• Work instruction
Keep only the lines from the start of the data through the line containing "[175,101,274,117] Function ->", and output them exactly.

________

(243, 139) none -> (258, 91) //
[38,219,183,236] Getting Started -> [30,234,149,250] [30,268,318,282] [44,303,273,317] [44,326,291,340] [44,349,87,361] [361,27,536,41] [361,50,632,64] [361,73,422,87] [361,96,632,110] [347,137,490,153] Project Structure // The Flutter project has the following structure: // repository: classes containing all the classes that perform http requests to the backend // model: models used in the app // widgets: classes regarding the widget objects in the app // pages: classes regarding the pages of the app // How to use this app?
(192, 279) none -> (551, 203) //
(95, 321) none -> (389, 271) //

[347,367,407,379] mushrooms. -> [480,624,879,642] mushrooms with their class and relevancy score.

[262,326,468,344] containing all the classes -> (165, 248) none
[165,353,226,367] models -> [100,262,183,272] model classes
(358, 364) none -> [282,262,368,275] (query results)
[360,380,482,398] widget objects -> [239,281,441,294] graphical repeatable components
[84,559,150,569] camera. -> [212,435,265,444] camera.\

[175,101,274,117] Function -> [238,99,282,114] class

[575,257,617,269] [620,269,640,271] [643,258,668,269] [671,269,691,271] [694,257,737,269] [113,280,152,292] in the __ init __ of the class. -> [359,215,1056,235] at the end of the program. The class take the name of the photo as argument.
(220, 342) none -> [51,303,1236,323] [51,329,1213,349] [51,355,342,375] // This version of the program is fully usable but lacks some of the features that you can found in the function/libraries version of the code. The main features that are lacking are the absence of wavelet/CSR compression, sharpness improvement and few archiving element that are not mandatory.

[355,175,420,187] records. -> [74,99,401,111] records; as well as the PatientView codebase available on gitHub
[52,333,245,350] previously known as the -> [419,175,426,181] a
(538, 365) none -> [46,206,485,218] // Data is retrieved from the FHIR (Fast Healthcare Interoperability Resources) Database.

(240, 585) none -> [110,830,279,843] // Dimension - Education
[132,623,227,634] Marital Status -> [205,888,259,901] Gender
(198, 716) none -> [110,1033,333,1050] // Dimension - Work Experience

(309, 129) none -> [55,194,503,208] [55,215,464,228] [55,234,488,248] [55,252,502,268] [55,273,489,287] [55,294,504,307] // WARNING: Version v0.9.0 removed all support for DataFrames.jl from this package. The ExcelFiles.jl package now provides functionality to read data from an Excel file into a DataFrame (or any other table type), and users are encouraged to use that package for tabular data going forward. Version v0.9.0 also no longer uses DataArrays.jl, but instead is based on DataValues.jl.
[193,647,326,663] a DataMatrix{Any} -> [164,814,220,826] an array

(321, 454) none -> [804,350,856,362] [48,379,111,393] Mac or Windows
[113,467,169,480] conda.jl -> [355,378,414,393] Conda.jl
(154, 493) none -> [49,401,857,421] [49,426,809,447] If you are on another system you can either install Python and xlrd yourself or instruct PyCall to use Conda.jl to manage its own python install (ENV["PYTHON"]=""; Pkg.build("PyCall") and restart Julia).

________

• Result of this exercise
(243, 139) none -> (258, 91) //
[38,219,183,236] Getting Started -> [30,234,149,250] [30,268,318,282] [44,303,273,317] [44,326,291,340] [44,349,87,361] [361,27,536,41] [361,50,632,64] [361,73,422,87] [361,96,632,110] [347,137,490,153] Project Structure // The Flutter project has the following structure: // repository: classes containing all the classes that perform http requests to the backend // model: models used in the app // widgets: classes regarding the widget objects in the app // pages: classes regarding the pages of the app // How to use this app?
(192, 279) none -> (551, 203) //
(95, 321) none -> (389, 271) //

[347,367,407,379] mushrooms. -> [480,624,879,642] mushrooms with their class and relevancy score.

[262,326,468,344] containing all the classes -> (165, 248) none
[165,353,226,367] models -> [100,262,183,272] model classes
(358, 364) none -> [282,262,368,275] (query results)
[360,380,482,398] widget objects -> [239,281,441,294] graphical repeatable components
[84,559,150,569] camera. -> [212,435,265,444] camera.\

[175,101,274,117] Function -> [238,99,282,114] class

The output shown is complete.